# Army worms in alfalfa



## vhaby (Dec 30, 2009)

In our area, almost everyone is fighting army worms in their well-fertilized bermudagrasses. I spent most of the last week trying to control them. Every day I would drive the fenceline around the alfalfa patch and noted no army worms. Finally, a couple of days ago, I began noticing a declining green coloration going to yellowish green in the interior of the alfalfa field. Today, I walked into the field and found the yellowish green coloration was because army worms had stripped the leaves off the alfalfa, leaving the stems. For some reason, the first 50 or so feet in from the fence didn't have army worms just yet and that's the reason I failed to catch the infestation. There goes the sixth cutting.

So today, the ass fell into the well and I had to get out the sprayer and kill the army worms on Sunday. Army worm moths were flying everywhere around the tractor as I sprayed. Hopefully, I killed all those suckers using Tombstone at about 4.5 oz per ac, a bit higher than the recommended rate. Maybe more leaves will grow and and still allow me to make a cutting before Oct. 1, the cut off date to allow the alfalfa to have six weeks growth before the average first frost date of Nov. 15th.


----------



## somedevildawg (Jun 20, 2011)

That's unusual to have em start in the interior of the field , 90% of the time I find them in my BG they have seemed to have started on the edge and moved to the interior....so much so that I very rarely ride the interior of the field while scouting. Good luck, hope you get that final cut......any news on Mr. Wilson?


----------



## Tim/South (Dec 12, 2011)

Are Army Worms normally found in Alfalfa?

This has been our worst year in years for Army Worms in the Bermuda fields. We did have some eat Johnson Grass. Alfalfa is not common here. I suppose I thought Alfalfa was safe from them.

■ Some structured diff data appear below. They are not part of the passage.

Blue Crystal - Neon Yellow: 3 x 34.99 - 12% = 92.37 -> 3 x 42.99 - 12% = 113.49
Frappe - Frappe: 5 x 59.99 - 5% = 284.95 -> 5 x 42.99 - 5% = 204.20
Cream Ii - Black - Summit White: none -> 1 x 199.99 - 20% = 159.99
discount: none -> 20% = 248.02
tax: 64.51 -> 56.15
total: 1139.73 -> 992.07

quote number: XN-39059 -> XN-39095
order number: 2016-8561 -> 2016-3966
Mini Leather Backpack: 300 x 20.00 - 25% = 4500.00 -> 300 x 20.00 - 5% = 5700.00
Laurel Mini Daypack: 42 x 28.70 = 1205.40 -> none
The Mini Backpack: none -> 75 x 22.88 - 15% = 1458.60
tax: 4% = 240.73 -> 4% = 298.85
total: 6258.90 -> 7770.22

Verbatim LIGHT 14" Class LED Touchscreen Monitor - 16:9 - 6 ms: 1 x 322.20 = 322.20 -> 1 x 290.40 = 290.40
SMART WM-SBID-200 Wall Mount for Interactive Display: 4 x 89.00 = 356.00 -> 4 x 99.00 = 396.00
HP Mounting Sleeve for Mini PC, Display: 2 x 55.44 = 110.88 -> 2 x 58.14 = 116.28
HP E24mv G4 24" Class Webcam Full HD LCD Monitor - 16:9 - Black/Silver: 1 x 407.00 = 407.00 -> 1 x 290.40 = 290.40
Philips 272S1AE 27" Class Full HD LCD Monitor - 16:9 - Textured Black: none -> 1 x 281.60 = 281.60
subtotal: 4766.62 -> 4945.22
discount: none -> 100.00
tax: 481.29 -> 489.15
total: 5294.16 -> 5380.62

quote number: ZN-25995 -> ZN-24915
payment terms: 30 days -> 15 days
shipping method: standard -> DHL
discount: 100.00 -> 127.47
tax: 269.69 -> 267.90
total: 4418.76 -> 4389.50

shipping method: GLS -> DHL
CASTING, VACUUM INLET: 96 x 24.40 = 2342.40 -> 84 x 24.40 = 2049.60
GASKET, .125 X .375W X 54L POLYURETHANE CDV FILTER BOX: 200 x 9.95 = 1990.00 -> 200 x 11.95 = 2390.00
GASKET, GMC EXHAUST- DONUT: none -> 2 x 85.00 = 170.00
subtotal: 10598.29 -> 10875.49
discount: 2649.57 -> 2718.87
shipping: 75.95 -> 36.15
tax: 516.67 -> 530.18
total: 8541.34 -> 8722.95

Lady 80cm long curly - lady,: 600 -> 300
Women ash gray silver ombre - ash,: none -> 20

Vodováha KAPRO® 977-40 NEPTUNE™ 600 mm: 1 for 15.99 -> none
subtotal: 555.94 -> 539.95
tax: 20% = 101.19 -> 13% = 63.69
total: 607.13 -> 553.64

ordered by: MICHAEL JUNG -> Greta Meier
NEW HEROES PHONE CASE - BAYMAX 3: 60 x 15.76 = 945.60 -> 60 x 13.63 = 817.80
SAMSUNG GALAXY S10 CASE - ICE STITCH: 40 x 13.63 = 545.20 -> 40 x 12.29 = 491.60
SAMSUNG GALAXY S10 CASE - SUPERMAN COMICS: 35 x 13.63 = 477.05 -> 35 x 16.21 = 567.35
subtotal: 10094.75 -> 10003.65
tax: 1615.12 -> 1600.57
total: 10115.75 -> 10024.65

Hopefully you will get some leaf growth in time.


----------



## FarmerCline (Oct 12, 2011)

Tim/South said:


> Are Army Worms normally found in Alfalfa?
> This has been our worst year in years for Army Worms in the Bermuda fields. We did have some eat Johnson Grass. Alfalfa is not common here. I suppose I thought Alfalfa was safe from them.
> 
> Hopefully you will get some leaf growth in time.


 Yep, army worms like alfalfa as well. For the 3 years I have been growing alfalfa they have been a problem 2 out of 3 of the years. A few weeks ago I found them in my alfalfa and luckily they had just started feeding and the weather allowed me to start cutting the next day so they didn't do much damage. Seems they eat the bud out of the alfalfa and then start on the leaves.

They also got in a couple fields of teff grass and I didn't catch it soon enough and they pretty much at it down to the stem before I could spray or cut. Funny thing is like Vhaby said they started in the middle of the field and the outside 30-40 foot was hardly touched.


----------



## r82230 (Mar 1, 2016)

FarmerCline said:


> They also got in a couple fields of teff grass and I didn't catch it soon enough and they pretty much at it down to the stem before I could spray or cut. Funny thing is like Vhaby said they started in the middle of the field and the outside 30-40 foot was hardly touched.


Maybe the have gotten 'smarter', I am thinking like weeds becoming RU resistant, knowing you guys are just scouting the edges. Hey, it's early yet, blame it on spending a lot of time in the tractors yesterday, trying to get the 4th cutting off.

Larry


----------



## wentworth6 (Jun 26, 2015)

Just finished spraying for them today

southwest Missouri

they are getting bad here in out alfalfa


----------



## vhaby (Dec 30, 2009)

Sprayed alfalfa remains clean of army worms and is attempting to put on leaves, but rains predicted days ahead are failing to materialize...now drought is delaying leaf output. May have to cut next week, regardless. Or, calves are scheduled for weaning by Oct. 2nd, so could turn them onto alfalfa. Really need more sm sq bales however.


----------



## vhaby (Dec 30, 2009)

Army worms are back in the bermudagrass hay field with a vengeance. The hay crew initiated cutting the grass today rather than spray 40 acres again. Will need to monitor the army worm population after completing this haying operation to determine the need to spray so that the grass has a chance to regrow for standing hay to graze this fall. Looks as though a freeze may be the only thing that will stop this army worm onslaught this season, and the average first frost date here is Nov. 15.

Army worm moths were numerous in the alfalfa that still had not put on sufficient leaf to warrant cutting and baling it, so it got sprayed again, this time with 3 oz Tombstone mixed with 2 oz Dimilin per acre for residual control.


----------



## somedevildawg (Jun 20, 2011)

Been spraying here as well, sprayed 140 ac last week....a tank mix of Bifenture and Dimillin...3oz respectively.


----------



## Apm1026 (Feb 11, 2012)

When you see moths , expect a hatch in 7-10 gays , and remember the pyrethroids are contact insecticides primarily , you might get 24-36 hrs activity after spraying if no rain or irrigation. So when I see all the moths I want to time spraying about 2 weeks after. What we need in the SE is a good wide spread rain event, that will slow them down


----------